EXERCISE BRIEF
Transcribe every entry that follows exactly, omitting all pictures.

Stored records
- Opening Delimiter -
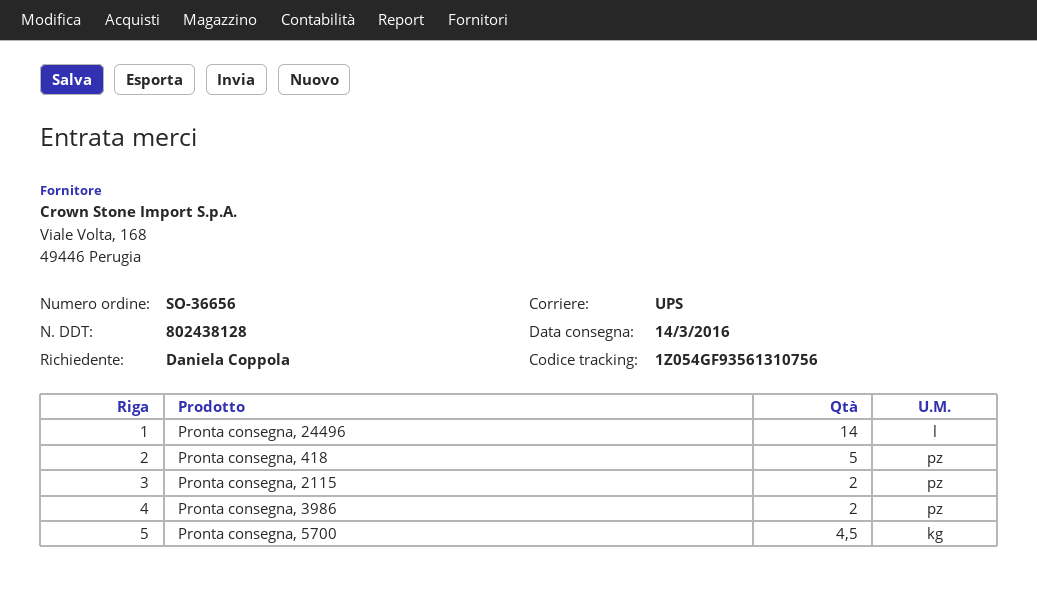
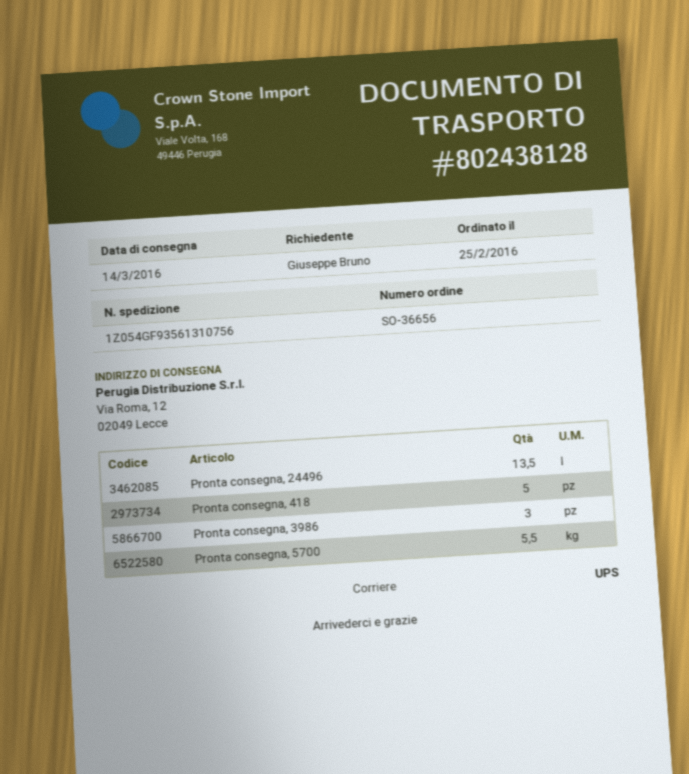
ordered by: Daniela Coppola -> Giuseppe Bruno
Pronta consegna, 24496: 14 -> 13.5
Pronta consegna, 2115: 2 -> none
Pronta consegna, 3986: 2 -> 3
Pronta consegna, 5700: 4.5 -> 5.5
- Closing Delimiter -
EXPECTED ANSWER
ordered by: Daniela Coppola -> Giuseppe Bruno
Pronta consegna, 24496: 14 -> 13.5
Pronta consegna, 2115: 2 -> none
Pronta consegna, 3986: 2 -> 3
Pronta consegna, 5700: 4.5 -> 5.5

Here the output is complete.